40 De façon similaire l’anthropologue Waldby et son équipe de travail (2004) ont mené des entrevues en profondeur auprès de 55 personnes, dont certaines étaient porteuses de l’hépatite C. Ils ont observé que, pour certains, le sang était considéré comme le siège du soi, indépendamment du corps dans lequel il se trouve, tandis que pour d’autres le sang donné était perçu comme ambigu quant au fait de garder ou non l’identité du donneur. Cependant, autant les porteurs que les non porteurs de ladite maladie étaient d’accord avec le fait que le sang constitue un risque potentiel quant à leur identité. Ce risque est associé aux catégories épidémiologiques, et il est aussi considéré par les individus comme un marqueur de soi. Selon l’auteure, le fait que le sang soit un marqueur plus ou moins fort de l’identité individuelle dépend aussi d’autres facteurs qui interagissent de manière complexe. Parmi ceux-ci, on trouve les technologies médicales disponibles pour la transformation et la distribution du sang, la position que les donneurs et les receveurs occupent dans le système de transfert du sang et la valeur sociale et historique de cette substance (Waldby et al. 2004).

Enfin, la sociologue Henrion (2007) a aussi exploré les aspects identitaires qu’entraîne la transfusion, autant pour les donneurs que pour les receveurs. Henrion a réalisé des entretiens et des observations auprès de donneurs de sang et de personnes transfusées en Belgique. En ce qui concerne le point de vue des receveurs, elle a trouvé que plusieurs d’entre eux pensent que le sang reçu véhicule les qualités morales et d’autres caractéristiques propres aux donneurs, alors que d’autres ont exprimé leur peur quant à la possibilité d’une contamination.

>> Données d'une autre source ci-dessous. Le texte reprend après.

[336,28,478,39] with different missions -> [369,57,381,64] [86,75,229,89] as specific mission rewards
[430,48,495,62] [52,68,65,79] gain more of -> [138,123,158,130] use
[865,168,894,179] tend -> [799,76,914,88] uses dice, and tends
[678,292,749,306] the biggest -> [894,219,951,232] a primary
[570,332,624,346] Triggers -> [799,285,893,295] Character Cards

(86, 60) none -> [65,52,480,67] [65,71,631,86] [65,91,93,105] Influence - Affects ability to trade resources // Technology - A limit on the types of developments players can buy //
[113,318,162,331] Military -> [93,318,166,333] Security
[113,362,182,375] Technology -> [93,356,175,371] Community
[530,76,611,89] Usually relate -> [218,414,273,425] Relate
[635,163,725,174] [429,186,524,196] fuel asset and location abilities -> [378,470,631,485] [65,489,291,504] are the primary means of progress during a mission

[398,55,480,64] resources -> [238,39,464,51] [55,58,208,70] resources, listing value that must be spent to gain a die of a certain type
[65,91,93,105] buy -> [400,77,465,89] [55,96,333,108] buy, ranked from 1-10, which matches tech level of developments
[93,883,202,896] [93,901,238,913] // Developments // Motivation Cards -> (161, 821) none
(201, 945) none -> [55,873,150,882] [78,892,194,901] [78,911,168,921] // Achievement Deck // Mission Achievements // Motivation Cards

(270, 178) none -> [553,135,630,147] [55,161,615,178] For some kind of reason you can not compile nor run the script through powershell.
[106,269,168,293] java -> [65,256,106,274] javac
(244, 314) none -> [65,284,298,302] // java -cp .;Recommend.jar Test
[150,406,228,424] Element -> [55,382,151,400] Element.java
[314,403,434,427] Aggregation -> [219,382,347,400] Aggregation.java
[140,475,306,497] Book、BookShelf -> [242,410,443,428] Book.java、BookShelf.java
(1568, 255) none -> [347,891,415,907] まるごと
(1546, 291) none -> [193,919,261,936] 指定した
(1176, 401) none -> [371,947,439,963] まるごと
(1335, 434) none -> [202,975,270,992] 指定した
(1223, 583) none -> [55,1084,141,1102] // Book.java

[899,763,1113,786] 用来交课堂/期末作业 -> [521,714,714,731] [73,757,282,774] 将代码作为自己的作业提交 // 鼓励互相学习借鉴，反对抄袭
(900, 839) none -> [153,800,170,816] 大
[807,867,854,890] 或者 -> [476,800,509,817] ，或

Les études susmentionnées révèlent que différents facteurs entrent en jeu dans la perception que les receveurs de sang ont de ce dernier. De plus, on voit que les points de vue des personnes transfusées sont divers et fréquemment ambigus en ce qui concerne la conception du sang et les caractéristiques qui leur ont été transmises par le biais de la transfusion. Dans ce sens, ces recherches sont révélatrices en ce qui a trait à la dimension identitaire qui est en jeu dans la pratique transfusionnelle. Bien que cette dimension n’ait pas été largement développée par tous les chercheurs mentionnés, ces derniers ont toutefois soulevé l’intérêt d’approfondir la quête et l’analyse de ce type de données.